<<<<

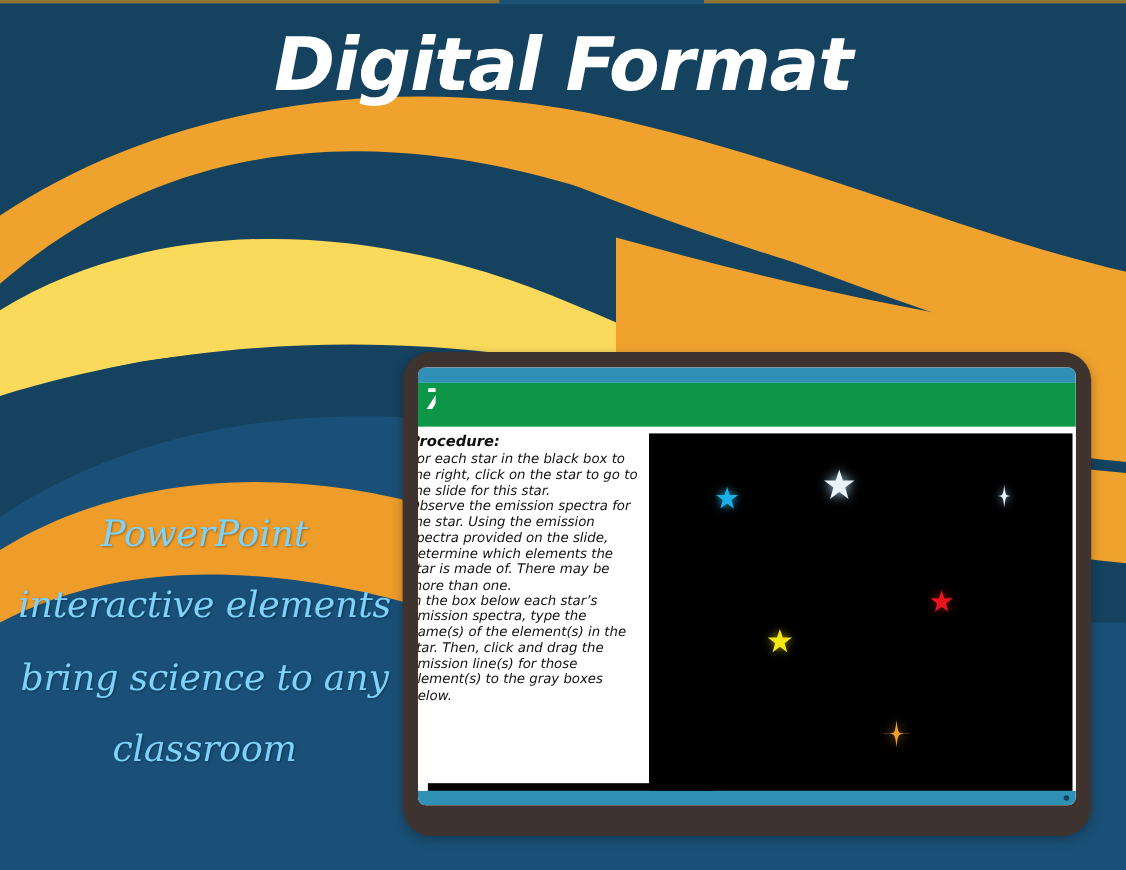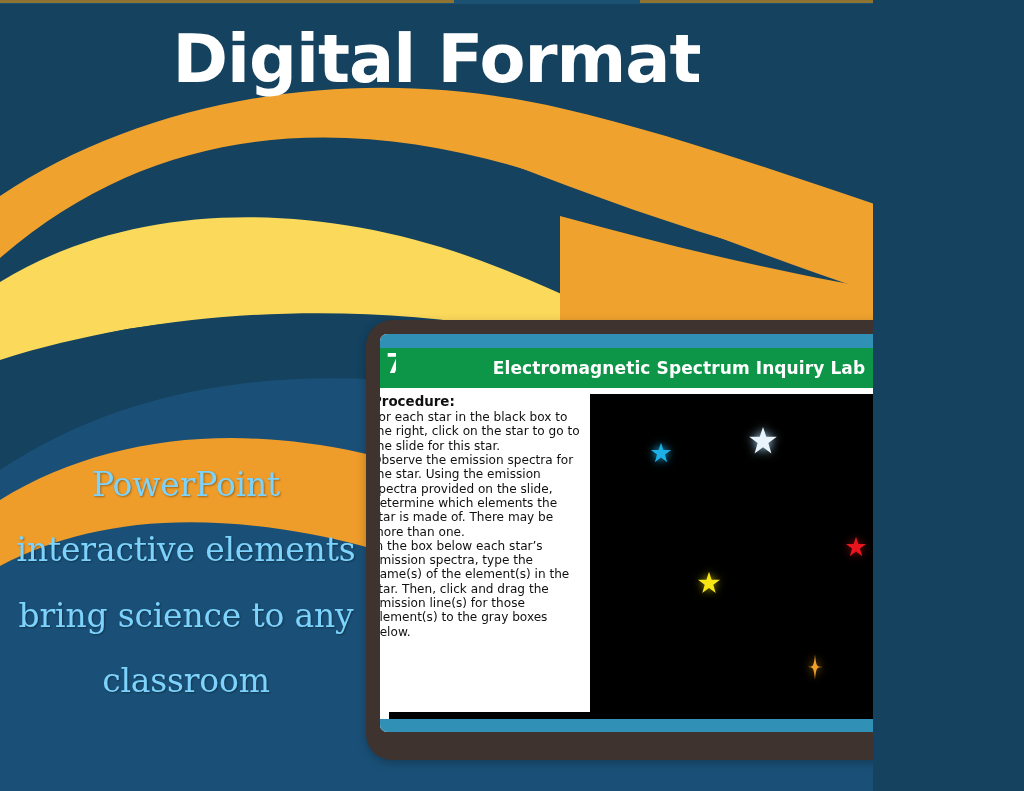"Digital Format" #slide { font-style: none -> italic; width: 873px -> 1024px }
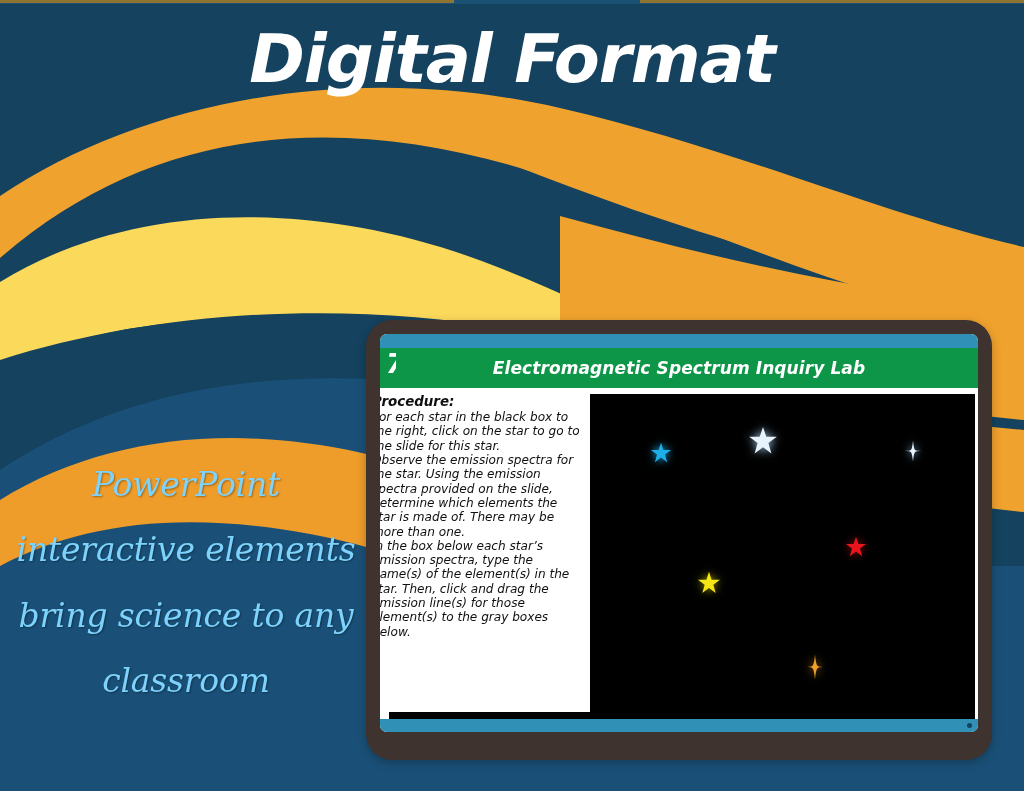"Electromagnetic Spectrum Inquiry Lab" span { html: <span>Electromagnetic Spectrum Inquiry Lab</span> -> none }
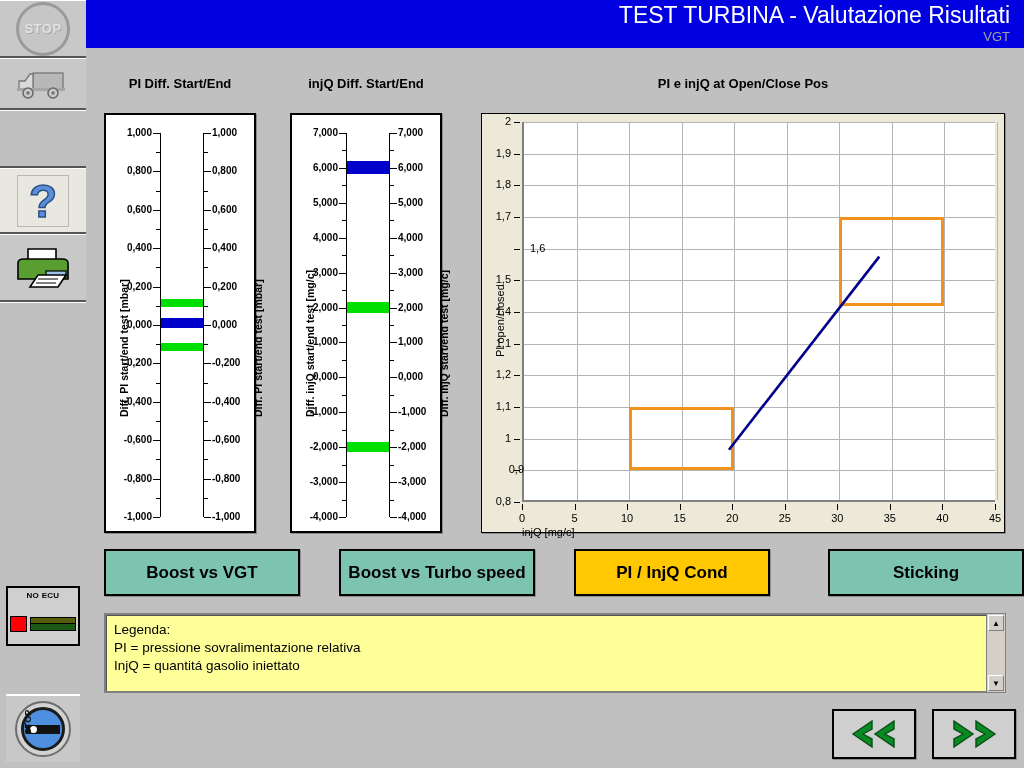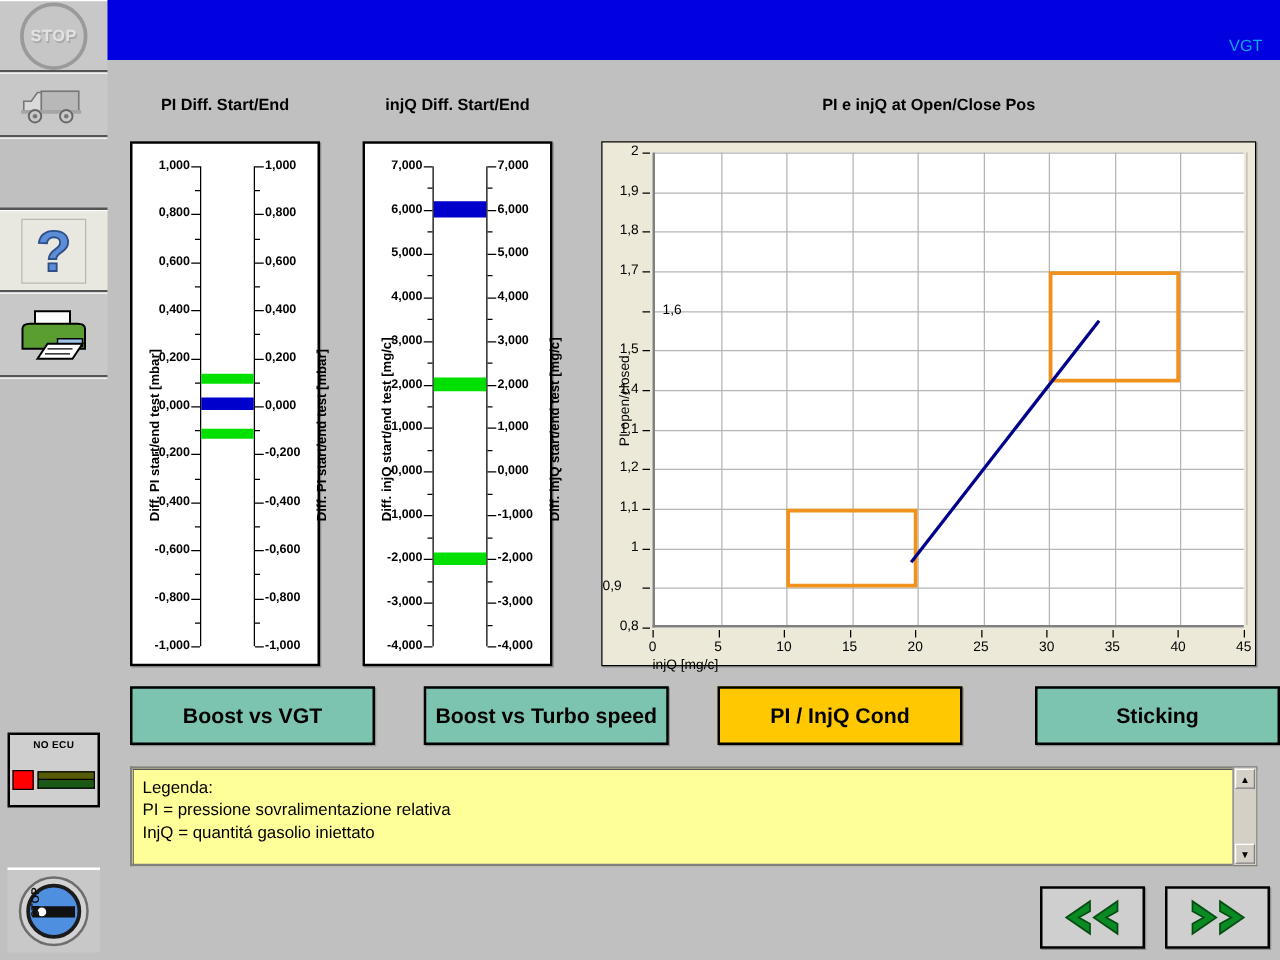"TEST TURBINA - Valutazione Risultati" div { html: none -> <div>TEST TURBINA - Valutazione Risultati</div> }
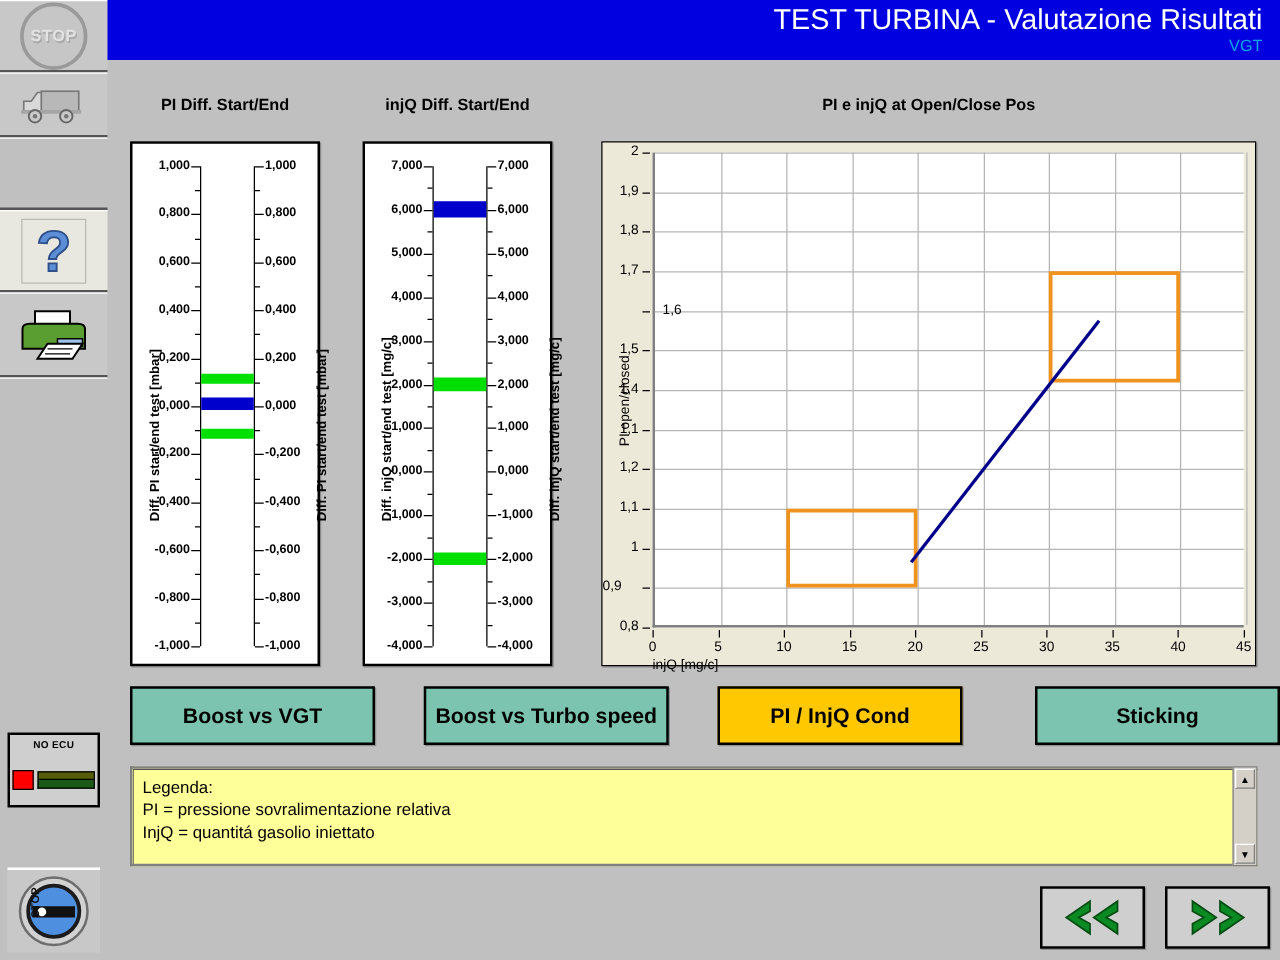"VGT" #subtitle { color: #0ea5e9 -> #a3a3a3 }
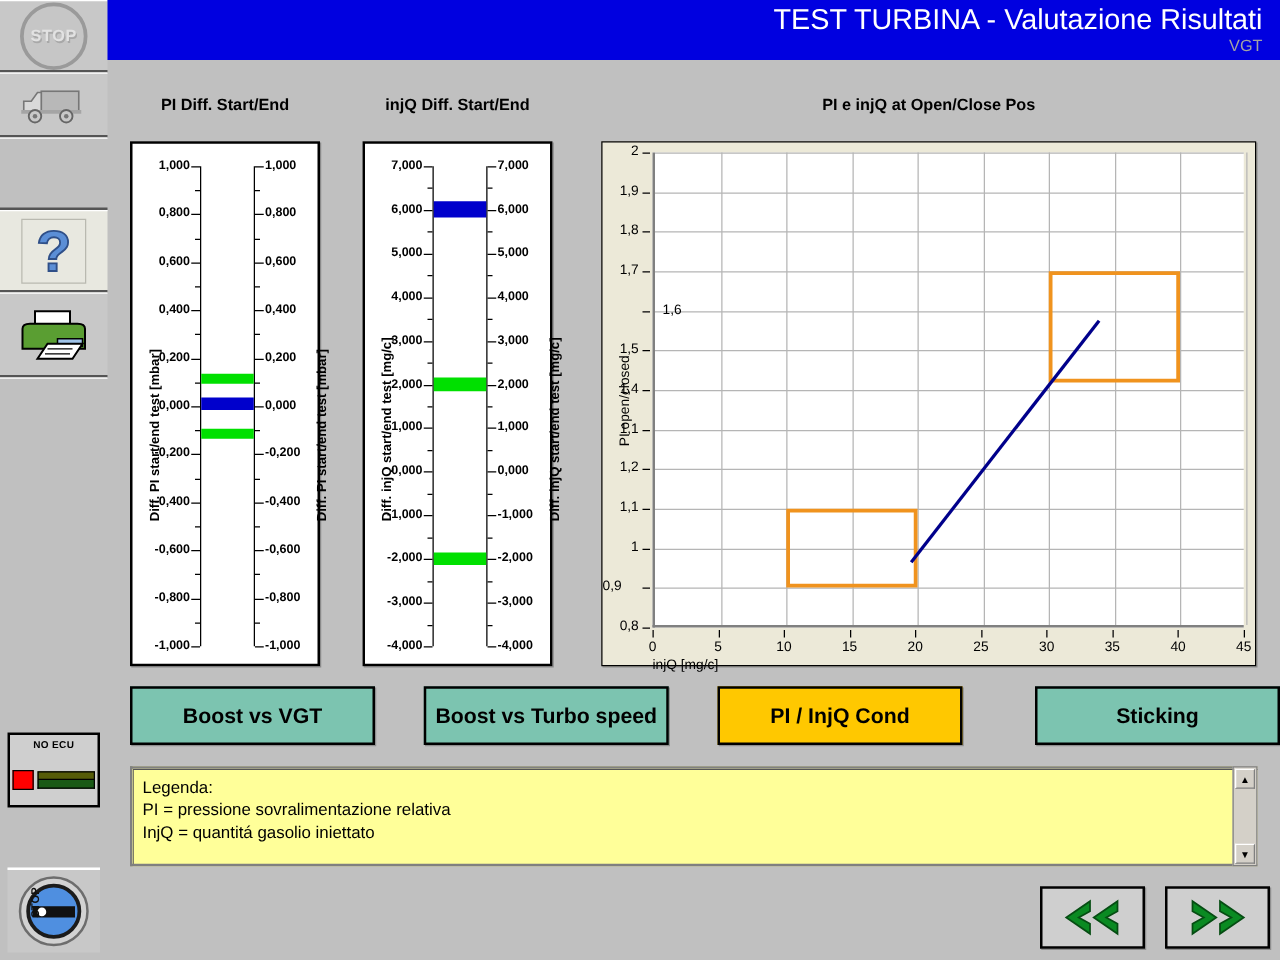"0,9" div.ytick-lbl { width: 14px -> 42px }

>>>>

## [WORK TO BE COMPLETED]
Keep the pictures out of the copy and write out the data exactly as it stands.

## [RESPONSE TO THIS EXERCISE]
"Digital Format" #slide { font-style: none -> italic; width: 873px -> 1024px }
"Electromagnetic Spectrum Inquiry Lab" span { html: <span>Electromagnetic Spectrum Inquiry Lab</span> -> none }
"TEST TURBINA - Valutazione Risultati" div { html: none -> <div>TEST TURBINA - Valutazione Risultati</div> }
"VGT" #subtitle { color: #0ea5e9 -> #a3a3a3 }
"0,9" div.ytick-lbl { width: 14px -> 42px }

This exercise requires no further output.